Syntax or Semantics? Knowledge-Guided Joint Semantic Frame Parsing

  • Yun-Nung (Vivian) Chen ,
  • Dilek Hakkani-Tur ,
  • Gokhan Tur ,
  • Asli Celikyilmaz ,
  • ,
  • Li Deng

Published by IEEE Workshop on Spoken Language Technology (SLT 2016)

Spoken language understanding (SLU) is a core component of a spoken dialogue system, which involves intent prediction and slot filling and also called semantic frame parsing. Recently recurrent neural networks (RNN) obtained strong results on SLU due to their superior ability of preserving sequential information over time. Traditionally, the SLU component parses semantic frames for utterances considering their flat structures, as the underlying RNN structure is a linear chain. However, natural language exhibits linguistic properties that provide rich, structured information for better understanding. This paper proposes to apply knowledge-guided structural attention networks (K-SAN), which additionally incorporate non-flat network topologies guided by prior knowledge, to a language understanding task.
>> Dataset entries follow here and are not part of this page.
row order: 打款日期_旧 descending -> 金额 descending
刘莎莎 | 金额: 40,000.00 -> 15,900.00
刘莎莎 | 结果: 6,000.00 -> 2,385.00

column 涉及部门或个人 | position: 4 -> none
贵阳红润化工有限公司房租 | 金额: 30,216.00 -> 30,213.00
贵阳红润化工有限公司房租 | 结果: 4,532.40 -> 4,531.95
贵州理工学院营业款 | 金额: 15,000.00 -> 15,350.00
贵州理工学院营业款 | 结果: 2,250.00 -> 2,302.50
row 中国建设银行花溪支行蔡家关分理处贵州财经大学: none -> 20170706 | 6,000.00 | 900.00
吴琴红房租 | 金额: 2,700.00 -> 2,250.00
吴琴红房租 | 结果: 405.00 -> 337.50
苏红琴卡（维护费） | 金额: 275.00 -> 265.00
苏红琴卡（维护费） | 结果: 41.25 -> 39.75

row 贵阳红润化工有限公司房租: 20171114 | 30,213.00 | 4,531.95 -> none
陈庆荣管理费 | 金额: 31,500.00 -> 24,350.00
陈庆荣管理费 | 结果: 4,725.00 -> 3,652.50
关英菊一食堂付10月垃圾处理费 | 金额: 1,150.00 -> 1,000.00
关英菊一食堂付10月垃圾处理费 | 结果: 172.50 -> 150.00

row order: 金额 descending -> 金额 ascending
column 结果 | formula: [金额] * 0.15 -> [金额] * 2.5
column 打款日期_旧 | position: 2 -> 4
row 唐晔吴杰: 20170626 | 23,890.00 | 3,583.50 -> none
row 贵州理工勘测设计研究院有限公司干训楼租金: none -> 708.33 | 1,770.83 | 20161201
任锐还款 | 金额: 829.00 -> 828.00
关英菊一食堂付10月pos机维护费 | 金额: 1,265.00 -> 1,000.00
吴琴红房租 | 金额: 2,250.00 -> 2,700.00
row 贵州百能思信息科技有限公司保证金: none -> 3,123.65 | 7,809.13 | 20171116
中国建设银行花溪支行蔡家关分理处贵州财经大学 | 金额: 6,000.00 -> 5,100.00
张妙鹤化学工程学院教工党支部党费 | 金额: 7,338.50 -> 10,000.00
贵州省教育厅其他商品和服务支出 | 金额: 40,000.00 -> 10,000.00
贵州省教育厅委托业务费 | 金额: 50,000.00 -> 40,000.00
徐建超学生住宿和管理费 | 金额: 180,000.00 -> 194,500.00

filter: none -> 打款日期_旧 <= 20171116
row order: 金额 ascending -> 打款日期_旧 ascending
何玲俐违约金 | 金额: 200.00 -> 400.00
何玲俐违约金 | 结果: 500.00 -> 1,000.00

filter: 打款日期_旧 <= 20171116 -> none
The model can effectively figure out the salient substructures that are essential to parse the given utterance into its semantic frame with an attention mechanism, where two types of knowledge, syntax and semantics, are utilized. The experiments on the benchmark Air Travel Information System (ATIS) data and the conversational assistant Cortana data show that 1) the proposed K-SAN models with syntax or semantics outperform the state-of-the-art neural network based results, and 2) the improvement for joint semantic frame parsing is more significant, because the structured information provides rich cues for sentence-level understanding, where intent prediction and slot filling can be mutually improved.